Data to use below:

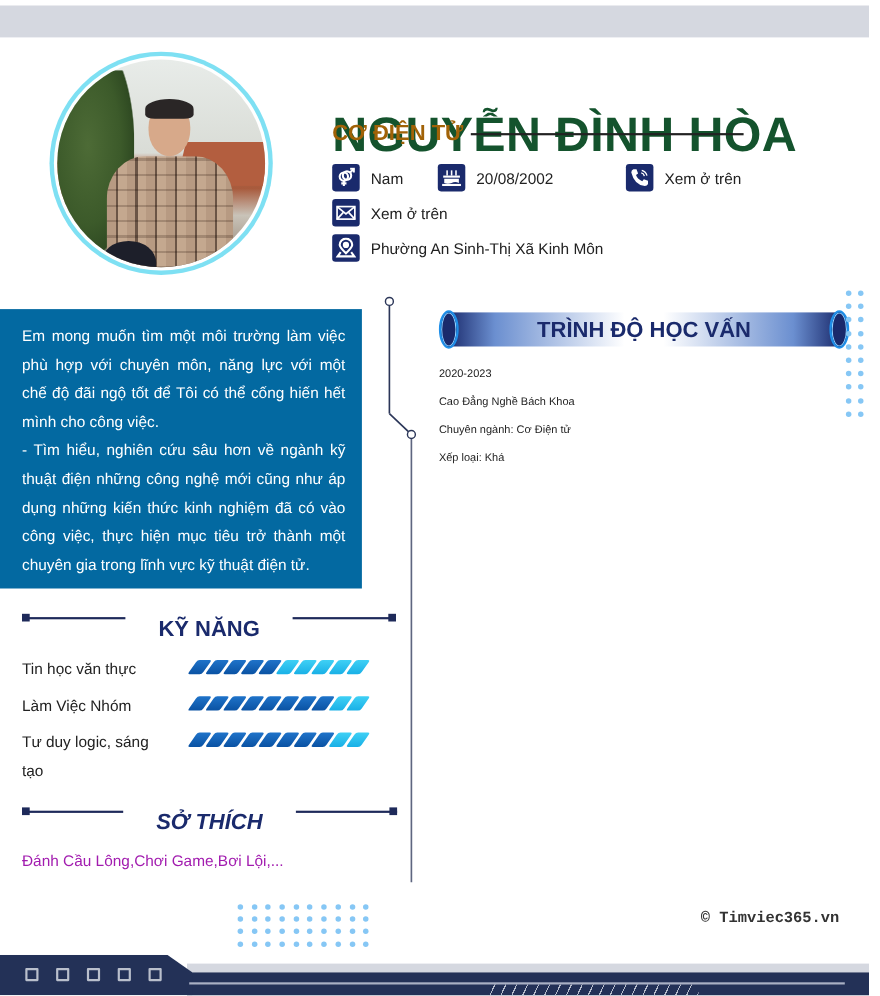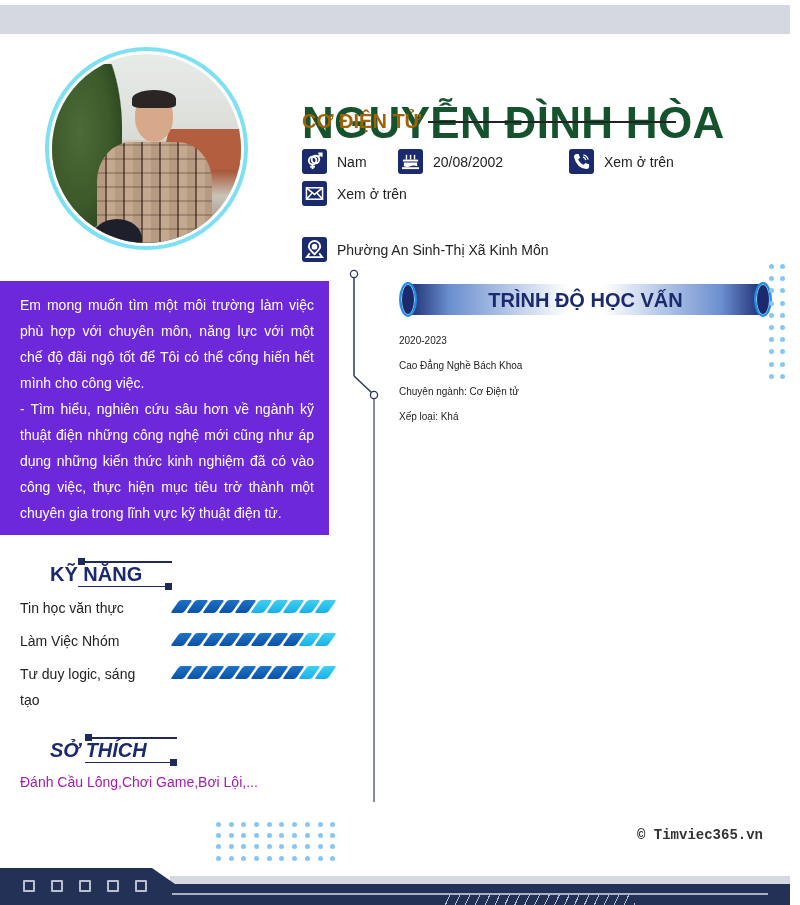--- a/index.html
+++ b/index.html
@@ -147,7 +147,7 @@
   <span>Xem ở trên</span>
 </div>
 
-<div class="info-item" style="left:302px; top:213px;margin-top:24px;">
+<div class="info-item" style="left:302px; top:213px;">
   <span class="icon-box">
     <svg viewBox="0 0 20 20" fill="none" stroke="#fff" stroke-width="2">
       <path d="M10 15 Q4 9 4 7 A6 6 0 0 1 16 7 Q16 9 10 15 Z"></path>

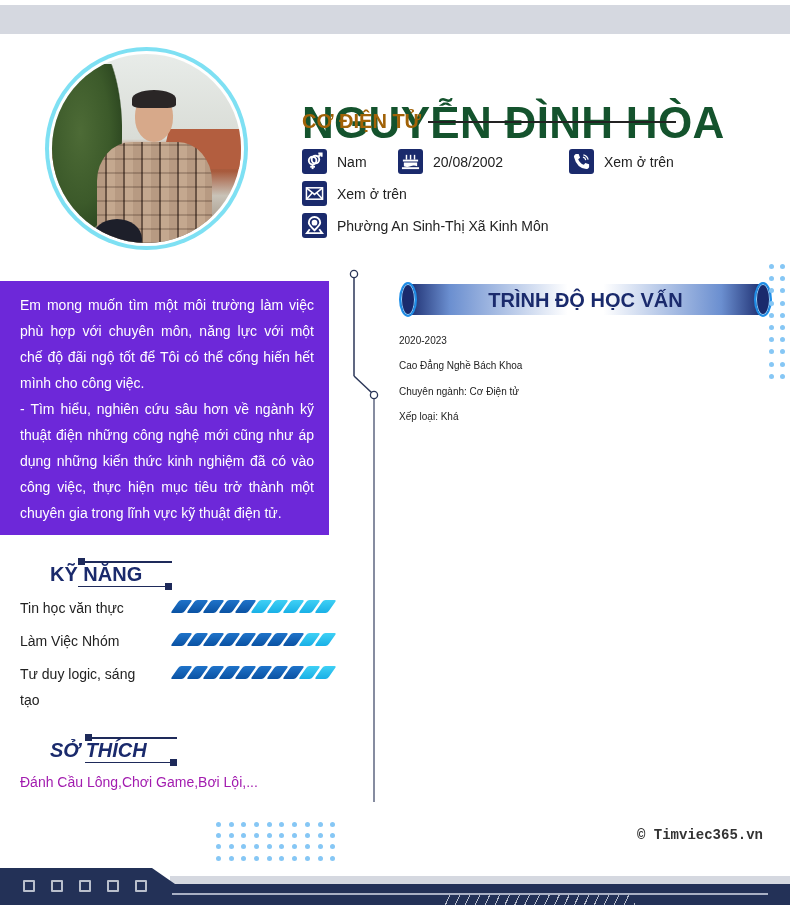--- a/index.html
+++ b/index.html
@@ -30,7 +30,7 @@
   .icon-box { width: 25px; height: 25px; border-radius: 3px; background: #1a2a6c; color: #fff; display: flex; align-items: center; justify-content: center; margin-right: 10px; }
   .icon-box svg { width: 19px; height: 19px; }
 
-  .objective { position: absolute; left: 0; top: 281px; width: 329px; height: 254px; background: #6d28d9; color: #fff; font-size: 14px; line-height: 26px; padding: 11px 15px 0 20px; text-align: justify; }
+  .objective { position: absolute; left: 0; top: 281px; width: 329px; height: 254px; background: #0369a1; color: #fff; font-size: 14px; line-height: 26px; padding: 11px 15px 0 20px; text-align: justify; }
   .objective p { margin: 0; }
 
   .timeline { position: absolute; left: 0; top: 0; width: 800px; height: 905px; pointer-events: none; }

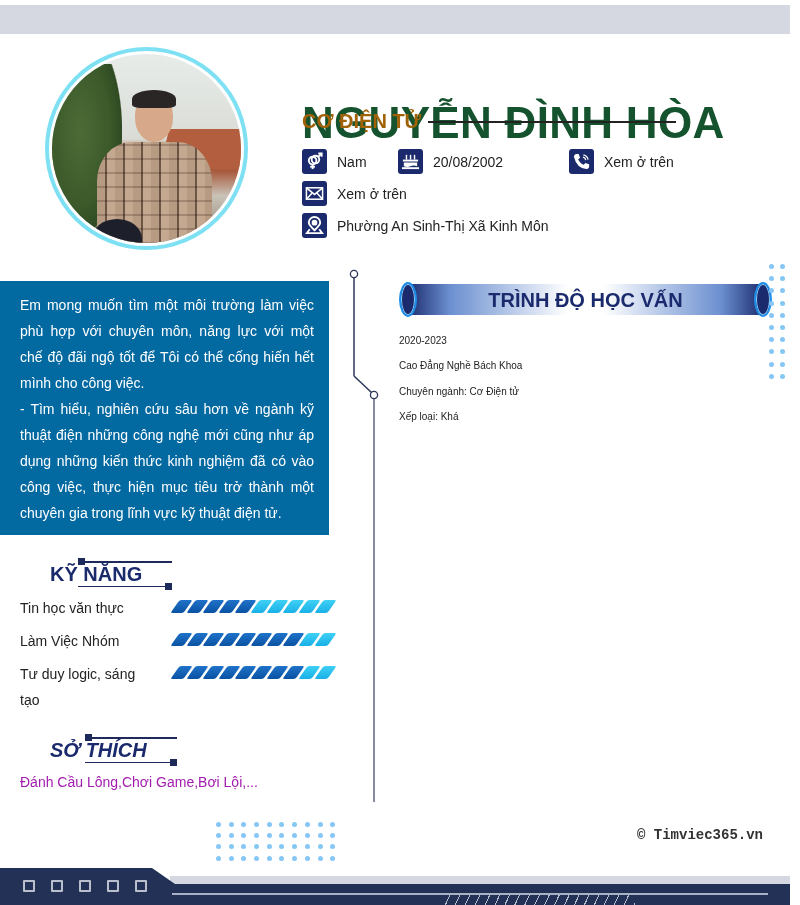--- a/index.html
+++ b/index.html
@@ -35,7 +35,7 @@
 
   .timeline { position: absolute; left: 0; top: 0; width: 800px; height: 905px; pointer-events: none; }
 
-  .sec-head { position: absolute; display: flex; align-items: flex-end; flex-direction: column; }
+  .sec-head { position: absolute; display: flex; align-items: flex-start; }
   .sec-head .line { height: 1.5px; background: #1e2a5a; position: relative; }
   .sec-head .sq { position: absolute; top: -3px; width: 7px; height: 7px; background: #1e2a5a; }
   .sec-title { font-size: 20px; font-weight: 700; color: #1a2a6c; white-space: nowrap; }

End of Data to use.

→ **Problem details**:
Among the lines of the data, which ones contain the word "padding"? Show them.

→ **Solution for this task**:
-  .objective { position: absolute; left: 0; top: 281px; width: 329px; height: 254px; background: #6d28d9; color: #fff; font-size: 14px; line-height: 26px; padding: 11px 15px 0 20px; text-align: justify; }
+  .objective { position: absolute; left: 0; top: 281px; width: 329px; height: 254px; background: #0369a1; color: #fff; font-size: 14px; line-height: 26px; padding: 11px 15px 0 20px; text-align: justify; }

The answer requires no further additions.